There’s a Time Limit

Perhaps the most useful technique to use in your Twitter ad copy is to add a time limit to what you’re saying. By combining the element of urgency, readers on your copy instantly ‘panic’ because they don’t want to miss out on your deal, therefore making them far more likely to act.
This means using terms and phrases such as ‘low stock’, ‘for a limited time only’ and ‘sign up today and don’t miss out’. For more information on how to create custom phrases like this, use online writing guides like My Writing Way or Academadvisor.

Get People Thinking About Your Product

Another super effective tactic to get inside the heads of Twitter users who are reading your ad copy is to ask them a question. Not only does this connect with your reader to make them want to click your link to know more, asking the right question is a great way to get your product and business inside the heads of your readers.
Using questions in your posts is also a great way to connect with your readers and followers, ensuring they feel like you’re speaking to them, therefore engaging them in your Twitter community. For example, stating a question like ‘Are you looking for ways to save money on your car insurance?’ many readers will just say “yes!” before clicking your post to find out more.
If you’re quoting or referencing a question in your post, do so professionally using tools like Write my essay or Cite It In.

Using Percentages Over Figures

This simple psychology trick is also one of the most effective because it grabs your reader’s attention and draws them in. Let’s say you’re writing about a discount or promotion that your company is trying to advertise.
Instead of writing about a $5 discount that you’re offering, try using a percentage since these are much more effective, even though the actual sum in the same. After all, 30% off sounds so much more enticing than just $5. When writing the headlines for these posts, you can use headline generation tools like UK Top Writers or Ukwritings if you’re stuck for ideas.


Value Over Promotion

While using percentages to advertise your promotion is a great way to create hype around your ad, sometimes it’s best not to mention it at all and to take a subtler approach. Since Twitter has increased their post word limit to 280 characters, this gives you a lot more room to provide value in your posts.
Despite the fact you’re writing a marketing post, start your post by talking about high-quality and highly educational content that provides the reader with value. Then move onto your selling tactic after the readers are already hooked. For ideas on how you can provide high-quality content, you can use copywriting services like Academized, or edit your existing posts using Australian Help.

Write Accurate Content

Since Twitter only allows you to write 280 characters, any mistakes that appear in your content is going to stand out like a sore thumb, especially if you’re writing with poor grammar, misplaced punctuation and spelling mistakes/typos, which only damages your business’s reputation and credibility.
When writing your content, and before uploading it, be sure to check through your content to ensure it’s free from mistakes and errors that are going to put people off clicking on your content. You can use proofreading tools like Viawriting, or similar writing services as mentioned in the Huffington Post article, to help with this process.
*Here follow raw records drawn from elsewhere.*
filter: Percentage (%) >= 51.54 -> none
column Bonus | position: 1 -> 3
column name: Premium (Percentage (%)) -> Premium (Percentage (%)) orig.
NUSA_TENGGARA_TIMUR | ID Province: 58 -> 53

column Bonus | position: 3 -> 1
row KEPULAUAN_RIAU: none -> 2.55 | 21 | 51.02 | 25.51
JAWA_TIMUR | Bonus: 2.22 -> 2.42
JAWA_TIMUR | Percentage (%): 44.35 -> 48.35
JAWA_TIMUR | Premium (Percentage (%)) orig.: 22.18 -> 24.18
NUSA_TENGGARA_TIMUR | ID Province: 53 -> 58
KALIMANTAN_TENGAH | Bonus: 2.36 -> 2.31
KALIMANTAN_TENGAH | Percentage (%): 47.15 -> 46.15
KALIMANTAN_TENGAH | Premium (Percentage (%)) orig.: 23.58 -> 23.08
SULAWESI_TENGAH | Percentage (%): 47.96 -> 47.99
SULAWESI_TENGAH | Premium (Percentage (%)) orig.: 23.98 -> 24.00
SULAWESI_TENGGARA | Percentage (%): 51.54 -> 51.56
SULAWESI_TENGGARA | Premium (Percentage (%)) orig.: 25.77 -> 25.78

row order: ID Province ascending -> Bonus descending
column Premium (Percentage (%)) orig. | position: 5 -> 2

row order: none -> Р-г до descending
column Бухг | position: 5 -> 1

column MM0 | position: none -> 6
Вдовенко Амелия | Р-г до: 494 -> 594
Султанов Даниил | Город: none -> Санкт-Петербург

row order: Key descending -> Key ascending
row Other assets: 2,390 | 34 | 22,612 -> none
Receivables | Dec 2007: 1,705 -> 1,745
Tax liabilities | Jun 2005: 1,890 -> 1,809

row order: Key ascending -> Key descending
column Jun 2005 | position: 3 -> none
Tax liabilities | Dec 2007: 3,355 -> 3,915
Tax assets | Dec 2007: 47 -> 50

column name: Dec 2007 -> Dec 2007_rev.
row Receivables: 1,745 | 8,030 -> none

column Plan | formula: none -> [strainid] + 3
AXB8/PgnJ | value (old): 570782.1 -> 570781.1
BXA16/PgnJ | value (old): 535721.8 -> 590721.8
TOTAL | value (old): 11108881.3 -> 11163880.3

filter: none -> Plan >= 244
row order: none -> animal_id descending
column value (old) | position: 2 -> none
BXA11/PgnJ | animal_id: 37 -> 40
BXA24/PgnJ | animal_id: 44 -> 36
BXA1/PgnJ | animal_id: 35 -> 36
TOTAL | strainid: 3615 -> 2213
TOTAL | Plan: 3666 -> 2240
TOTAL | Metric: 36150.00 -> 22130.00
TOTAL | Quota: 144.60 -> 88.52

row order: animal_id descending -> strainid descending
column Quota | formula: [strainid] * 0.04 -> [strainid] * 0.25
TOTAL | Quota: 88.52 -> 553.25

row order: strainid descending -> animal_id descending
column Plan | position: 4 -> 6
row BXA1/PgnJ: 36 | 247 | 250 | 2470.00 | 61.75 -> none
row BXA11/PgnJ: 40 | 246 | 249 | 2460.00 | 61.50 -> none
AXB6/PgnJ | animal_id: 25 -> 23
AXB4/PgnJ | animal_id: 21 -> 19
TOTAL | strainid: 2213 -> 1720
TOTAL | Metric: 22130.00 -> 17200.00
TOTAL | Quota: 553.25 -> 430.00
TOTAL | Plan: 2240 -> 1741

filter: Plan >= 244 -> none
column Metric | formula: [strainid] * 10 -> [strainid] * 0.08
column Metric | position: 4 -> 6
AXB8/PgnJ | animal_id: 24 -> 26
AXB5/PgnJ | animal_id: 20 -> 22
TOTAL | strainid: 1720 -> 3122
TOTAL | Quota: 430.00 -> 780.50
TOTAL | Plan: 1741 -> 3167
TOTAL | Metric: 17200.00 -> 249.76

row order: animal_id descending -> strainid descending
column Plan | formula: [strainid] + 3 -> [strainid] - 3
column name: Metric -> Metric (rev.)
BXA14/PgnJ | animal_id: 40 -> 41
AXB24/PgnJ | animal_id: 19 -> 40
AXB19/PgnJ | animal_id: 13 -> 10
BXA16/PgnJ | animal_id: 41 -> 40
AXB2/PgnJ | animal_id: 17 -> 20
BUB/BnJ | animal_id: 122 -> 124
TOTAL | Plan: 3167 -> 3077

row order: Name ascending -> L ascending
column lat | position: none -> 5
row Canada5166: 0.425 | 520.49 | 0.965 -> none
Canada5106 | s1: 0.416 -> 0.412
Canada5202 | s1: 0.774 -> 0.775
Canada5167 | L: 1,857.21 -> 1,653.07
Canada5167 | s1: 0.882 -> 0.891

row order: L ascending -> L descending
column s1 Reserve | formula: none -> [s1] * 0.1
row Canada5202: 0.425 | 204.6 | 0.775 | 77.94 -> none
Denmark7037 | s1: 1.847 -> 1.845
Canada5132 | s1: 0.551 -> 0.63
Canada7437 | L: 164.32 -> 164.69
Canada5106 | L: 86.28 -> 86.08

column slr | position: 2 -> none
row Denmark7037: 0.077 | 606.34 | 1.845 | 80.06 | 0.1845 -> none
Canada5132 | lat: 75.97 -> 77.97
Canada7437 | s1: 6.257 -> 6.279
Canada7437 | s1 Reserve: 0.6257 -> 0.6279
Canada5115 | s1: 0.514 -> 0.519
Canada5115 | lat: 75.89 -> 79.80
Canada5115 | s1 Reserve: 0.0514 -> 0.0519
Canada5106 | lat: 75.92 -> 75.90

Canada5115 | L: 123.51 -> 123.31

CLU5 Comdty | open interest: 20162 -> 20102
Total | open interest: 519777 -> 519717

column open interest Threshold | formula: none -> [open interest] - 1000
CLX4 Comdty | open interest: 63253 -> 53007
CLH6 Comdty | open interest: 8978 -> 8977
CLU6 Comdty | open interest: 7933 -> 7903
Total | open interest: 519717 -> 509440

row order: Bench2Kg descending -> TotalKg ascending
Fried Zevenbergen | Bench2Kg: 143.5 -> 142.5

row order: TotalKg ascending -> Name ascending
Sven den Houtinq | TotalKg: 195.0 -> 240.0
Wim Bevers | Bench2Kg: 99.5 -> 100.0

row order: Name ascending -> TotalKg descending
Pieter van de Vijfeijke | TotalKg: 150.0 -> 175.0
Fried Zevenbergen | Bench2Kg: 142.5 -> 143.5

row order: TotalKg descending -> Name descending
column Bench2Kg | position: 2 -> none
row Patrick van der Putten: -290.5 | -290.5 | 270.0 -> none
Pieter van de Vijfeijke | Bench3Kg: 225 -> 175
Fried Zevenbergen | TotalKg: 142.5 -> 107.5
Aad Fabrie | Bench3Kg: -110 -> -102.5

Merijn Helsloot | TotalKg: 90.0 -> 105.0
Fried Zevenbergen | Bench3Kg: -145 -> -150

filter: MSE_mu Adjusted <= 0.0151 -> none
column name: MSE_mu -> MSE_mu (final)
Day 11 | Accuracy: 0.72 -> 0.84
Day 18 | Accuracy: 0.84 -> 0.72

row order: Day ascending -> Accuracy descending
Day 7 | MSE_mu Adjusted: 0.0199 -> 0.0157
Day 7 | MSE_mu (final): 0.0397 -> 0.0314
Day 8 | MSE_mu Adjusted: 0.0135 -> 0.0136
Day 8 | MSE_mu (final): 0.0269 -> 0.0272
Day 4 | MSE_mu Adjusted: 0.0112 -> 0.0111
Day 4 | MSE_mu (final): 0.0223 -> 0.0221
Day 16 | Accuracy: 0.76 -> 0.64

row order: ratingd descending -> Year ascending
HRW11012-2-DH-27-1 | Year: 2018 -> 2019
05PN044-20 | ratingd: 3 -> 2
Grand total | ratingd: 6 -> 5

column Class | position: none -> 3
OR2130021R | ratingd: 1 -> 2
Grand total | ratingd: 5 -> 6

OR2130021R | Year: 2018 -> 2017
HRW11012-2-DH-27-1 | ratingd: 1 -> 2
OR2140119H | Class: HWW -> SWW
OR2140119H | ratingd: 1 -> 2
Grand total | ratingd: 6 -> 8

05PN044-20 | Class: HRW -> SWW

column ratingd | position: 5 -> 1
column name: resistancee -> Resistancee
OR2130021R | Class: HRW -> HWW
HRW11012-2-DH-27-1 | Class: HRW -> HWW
Minimise the Use of Overwhelming Hashtags

While using hashtags is a valid part of your marketing and writing process, it’s easy to get carried away when you’re writing ad copy and using too many can actually distract from the original message that you’re trying to convey.
When you’re writing ad copy, the chances are that you’ll include a link to your call-to-action for your reader to make the sale. “In this situation, you don’t want someone accidentally clicking on a hashtag link over your call-to-action, causing you to miss out on a potential sale” – explains Lydia Palmer, a Digital Strategist at Oxessays.

Conclusion

When writing your Twitter content, it’s important to remember to test your posts to see how effective they are. Every business has a different market in a different industry and what works for your competitor, might not work for you.
 Try to find your own niche and your own style to stand out from the crowd, track and analysis your process and you can be sure that your ad copy will be a success.